## Description of the task
After finding the line with "- 4. Prepare backup server hardware" in the data below, set down exactly each line through the one with "- 5. Begin implementation", inclusive, and stop there.

═════ Data extract

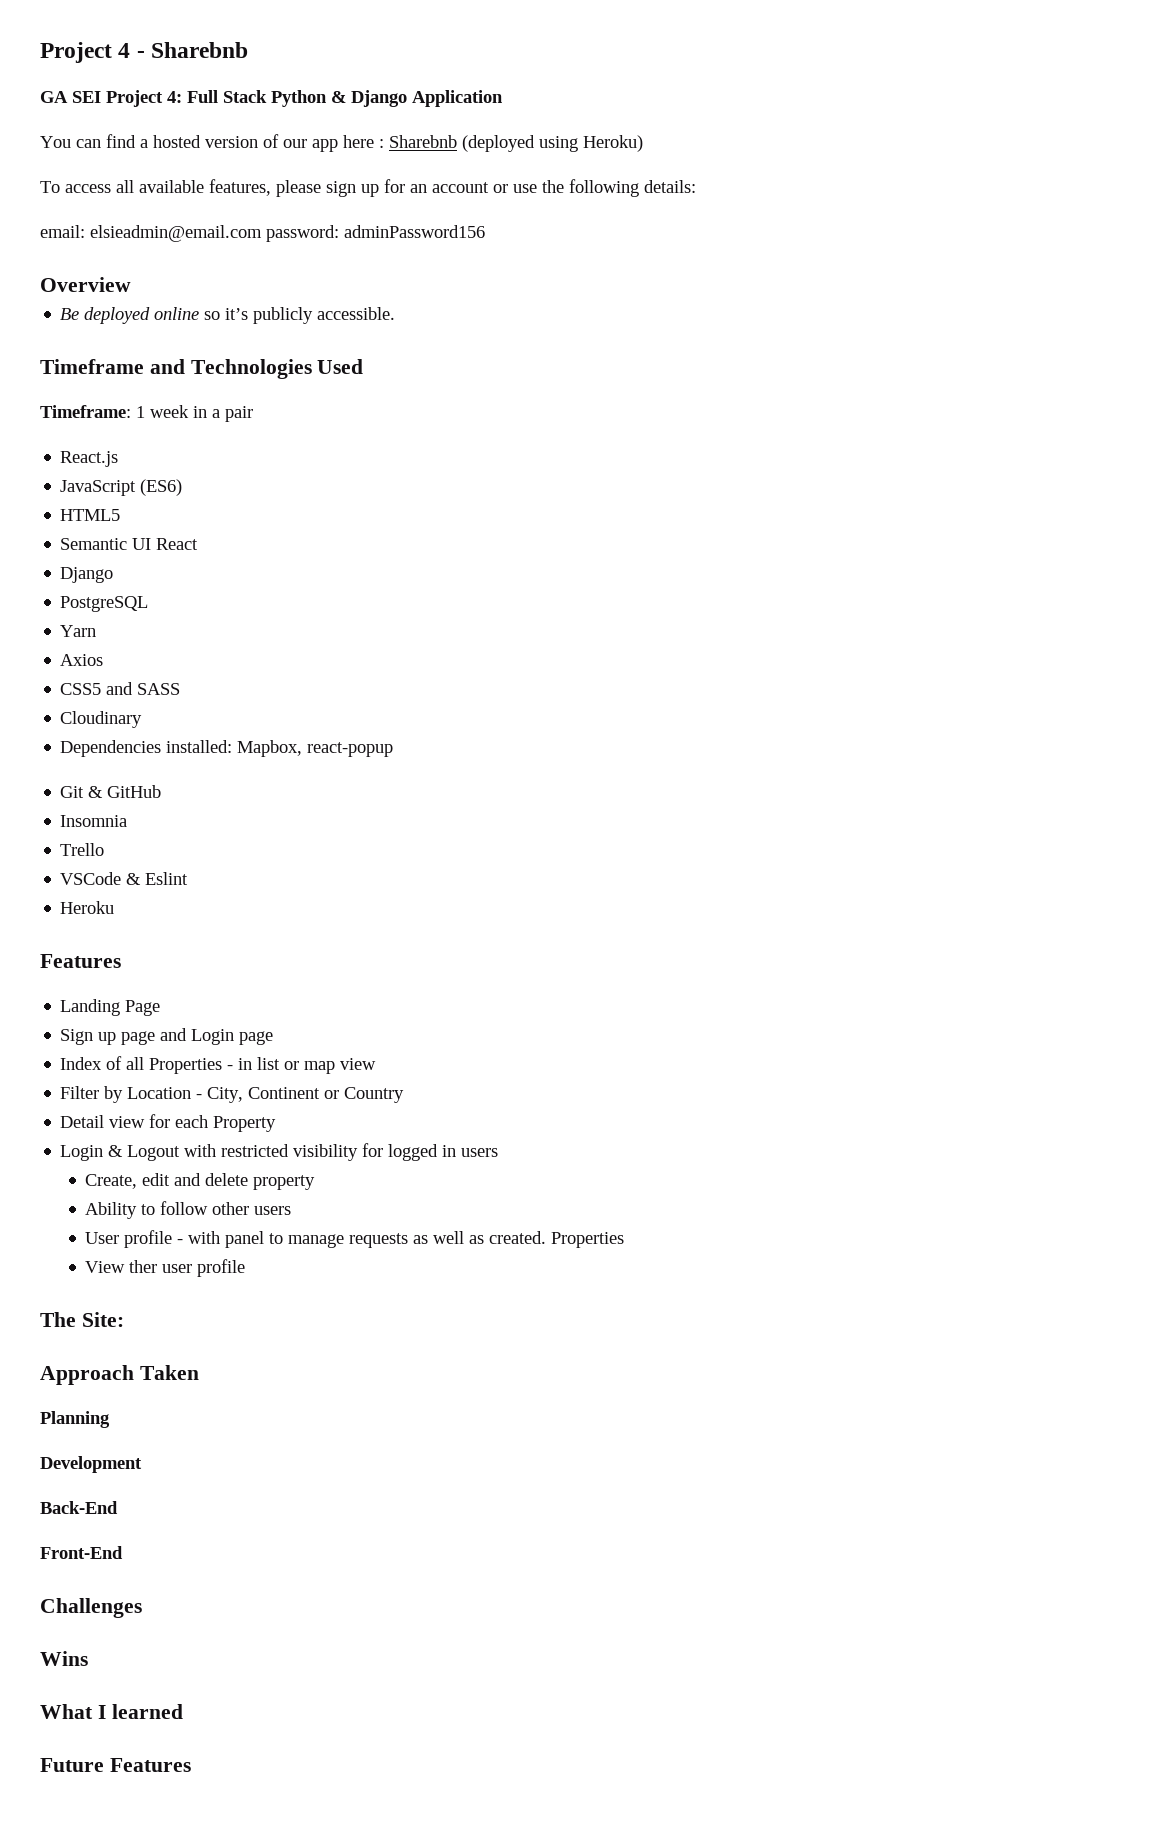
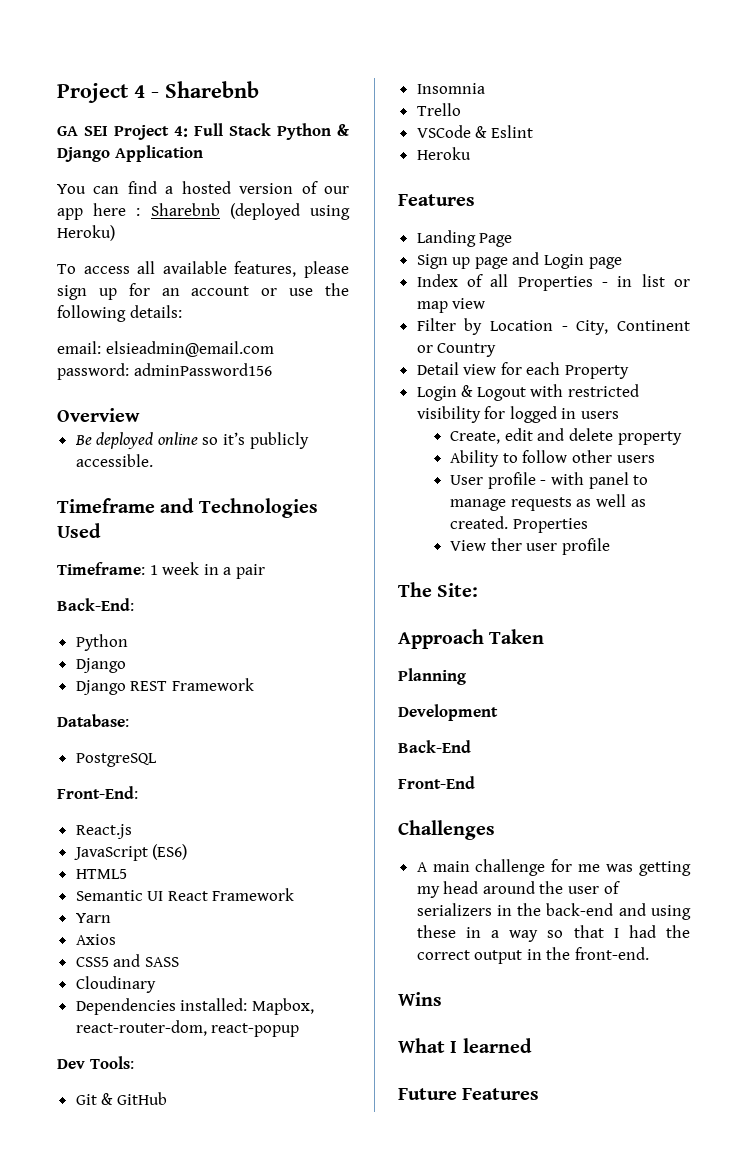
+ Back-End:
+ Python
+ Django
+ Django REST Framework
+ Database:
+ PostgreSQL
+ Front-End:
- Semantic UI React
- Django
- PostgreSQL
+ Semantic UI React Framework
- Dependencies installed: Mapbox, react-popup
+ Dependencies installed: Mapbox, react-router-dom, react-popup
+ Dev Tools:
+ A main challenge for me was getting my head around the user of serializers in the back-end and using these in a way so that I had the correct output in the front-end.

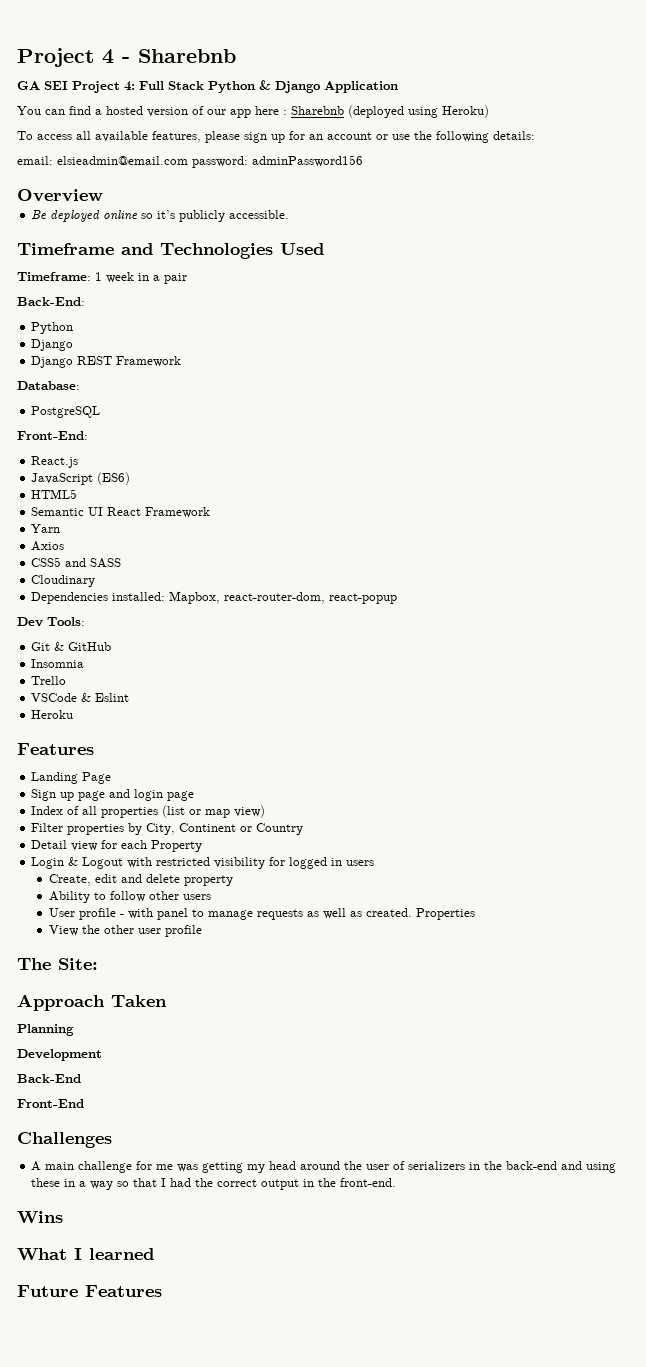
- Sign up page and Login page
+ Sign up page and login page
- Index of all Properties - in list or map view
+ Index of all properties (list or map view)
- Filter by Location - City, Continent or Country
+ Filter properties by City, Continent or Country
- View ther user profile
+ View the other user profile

══════════
═════ Data extract

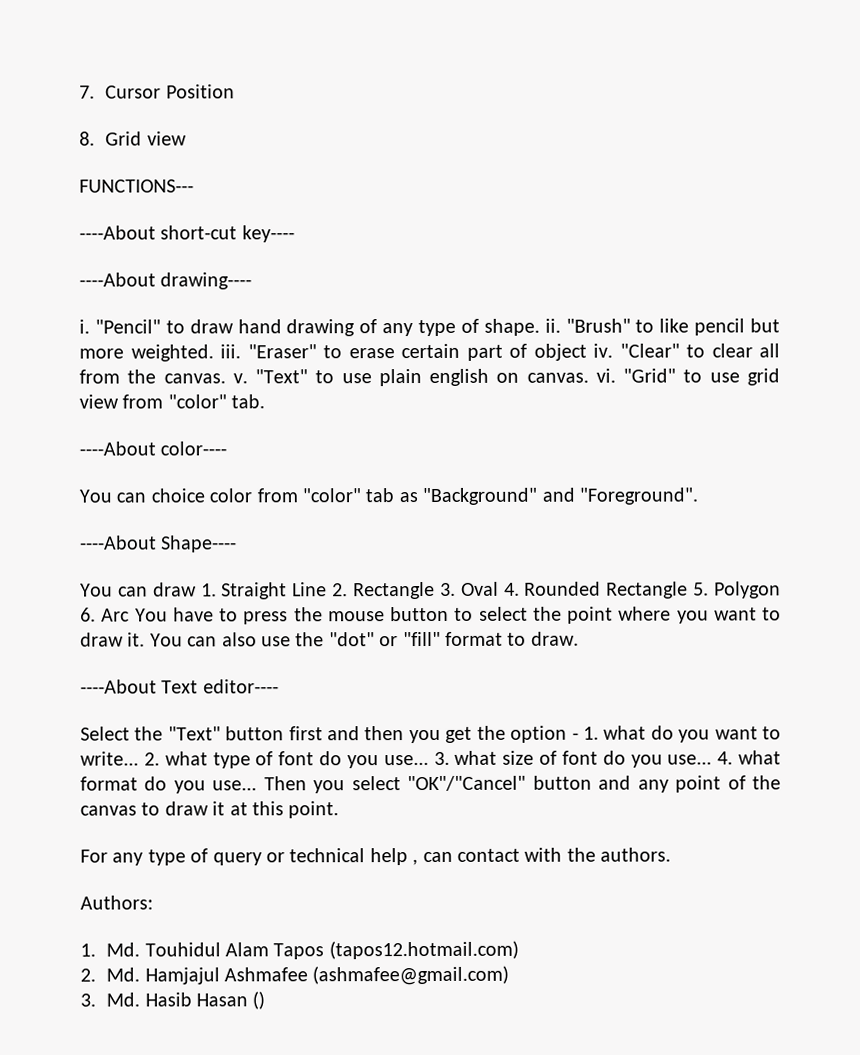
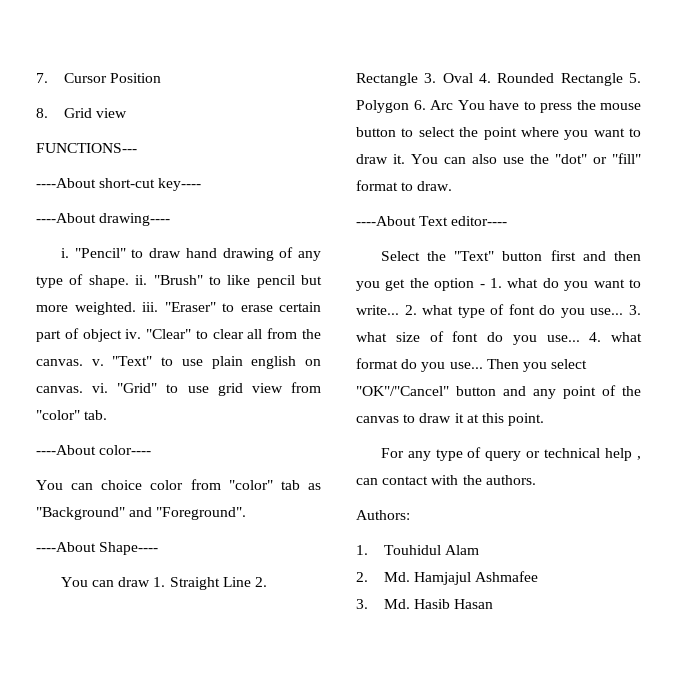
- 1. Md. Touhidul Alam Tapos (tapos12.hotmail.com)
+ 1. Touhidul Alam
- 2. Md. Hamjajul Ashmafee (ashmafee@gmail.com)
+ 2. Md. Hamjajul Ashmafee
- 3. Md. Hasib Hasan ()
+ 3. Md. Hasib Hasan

══════════
═════ Data extract

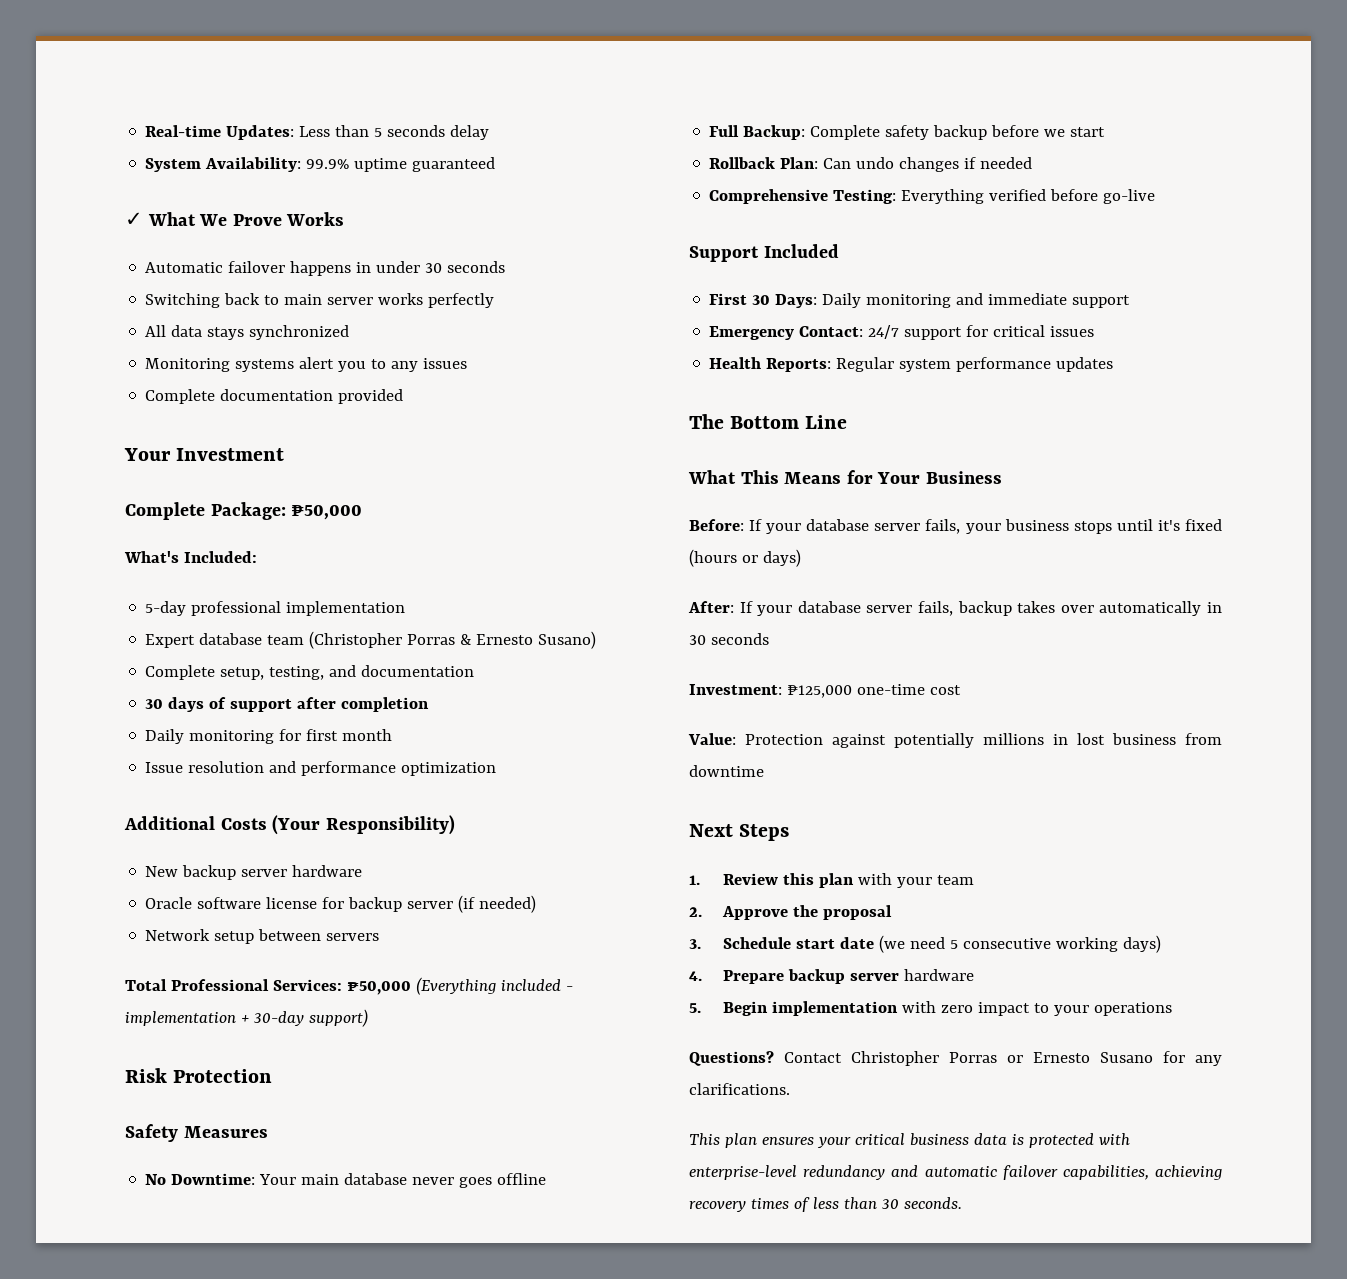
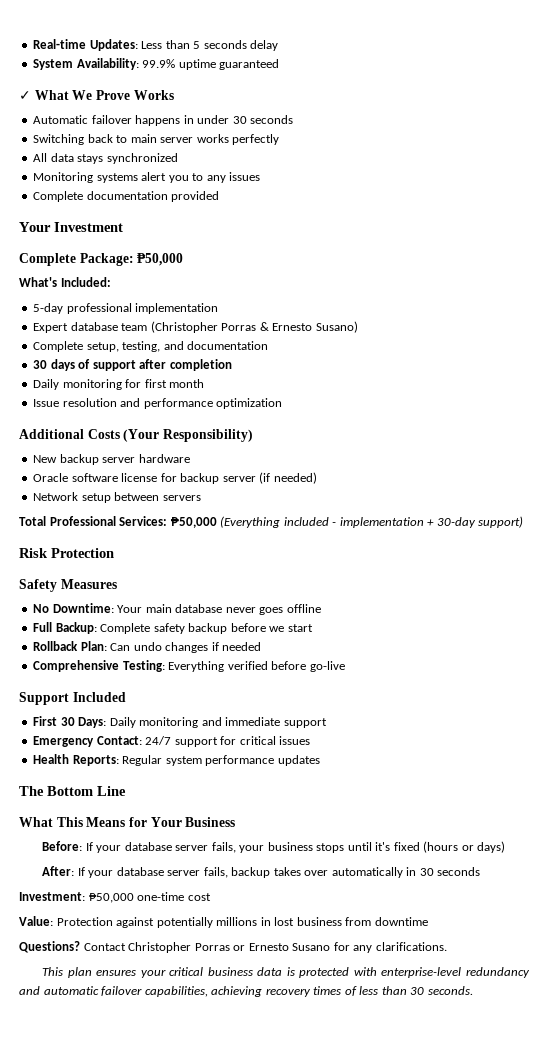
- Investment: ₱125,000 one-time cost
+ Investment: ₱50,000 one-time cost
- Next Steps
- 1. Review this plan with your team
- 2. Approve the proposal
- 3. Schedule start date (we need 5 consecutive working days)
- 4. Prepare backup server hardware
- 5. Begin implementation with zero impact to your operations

══════════

## Task output
- 4. Prepare backup server hardware
- 5. Begin implementation with zero impact to your operations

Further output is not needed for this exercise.